DKSH
- Type: Public
- Traded as: DKSH
- Industry: Market expansion services
- Founded: 1865; 161 years ago
- Headquarters: Zurich, Switzerland
- Area served: Asia Pacific, Europe, and North America
- Key people: Marco Gadola (Chairman); Stefan P. Butz (CEO);
- Services: Sourcing, market insights, marketing and sales, regulatory support, distribution and logistics, and after-sales services
- Revenue: CHF 11.1 billion (2025)
- Number of employees: 26,840 (2025)
- Website: www.dksh.com

= DKSH =

Swiss market expansion services company

DKSH is a Swiss market expansion services company headquartered in Zurich. The company provides sourcing, market insights, marketing and sales, regulatory support, distribution and logistics, and after-sales services. DKSH is listed on the SIX Swiss Exchange and is active mainly in the Asia-Pacific region. The group is organized into four business units: Consumer Goods, Healthcare, Performance Materials, and Technology.

== History ==
DKSH traces its roots to Swiss trading businesses established in Asia in the 19th century. The earliest precursor, Siber & Brennwald, was founded in Yokohama in 1865. Eduard Keller later set up his own firm in the Philippines in 1887, and Wilhelm Heinrich Diethelm established Diethelm & Co. in Singapore in the same year.

In 2000, Diethelm Holding and Edward Keller Holding merged to form Diethelm Keller Holding. Two years later, that group merged with SiberHegner to form DKSH.

DKSH was listed on the SIX Swiss Exchange on 20 March 2012. The IPO comprised 17.1 million secondary shares priced at CHF 48, including the executed greenshoe, SIX reported a transaction size of CHF 903.3 million and a first-day market capitalization of CHF 3.2 billion. The stock closed at CHF 51 on its first trading day. Around the time of the listing, DKSH reported revenue of CHF 7.3 billion for 2011 and employed 24,000 people across 35 countries. By 2012, the company had 180 distribution centers and a fleet of 2,375 trucks.

In 2018, DKSH Holdings (Malaysia) agreed to buy Auric Pacific (M), a Malaysian distributor of chilled and frozen products, for S$157.67 million, or RM480.9 million. In 2020, the company acquired Axieo, a specialty chemicals distributor in Australia and New Zealand.

In 2022, the company acquired Terra Firma, a North American specialty chemicals distributor, expanding DKSH's Performance Materials business to the United States and Canada.

In 2025, DKSH marked 160 years since the founding of Siber & Brennwald in Japan.

== Operations ==
DKSH is active primarily in Southeast Asia, which accounts for about 70 percent of its sales. The company operates through four business units: Consumer Goods, Healthcare, Performance Materials, and Technology.
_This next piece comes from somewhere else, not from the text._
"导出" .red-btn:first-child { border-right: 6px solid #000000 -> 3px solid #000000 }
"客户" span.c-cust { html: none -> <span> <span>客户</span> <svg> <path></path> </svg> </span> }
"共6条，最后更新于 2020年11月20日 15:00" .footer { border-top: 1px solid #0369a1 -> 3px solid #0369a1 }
Healthcare is its largest business unit.

As of 2025, the company reported operations in 35 markets, net sales of CHF 11.1 billion, and 26,840 employees. As of November 2025, DKSH's market value was estimated at CHF 3.5 billion (US$4.4 billion).

The company is headed by chief executive officer Stefan P. Butz, who succeeded Joerg Wolle in 2017. Wolle had served as CEO since the company's formation in 2002 and later became chairman of the board. As of 2026, the chairman is Marco Gadola.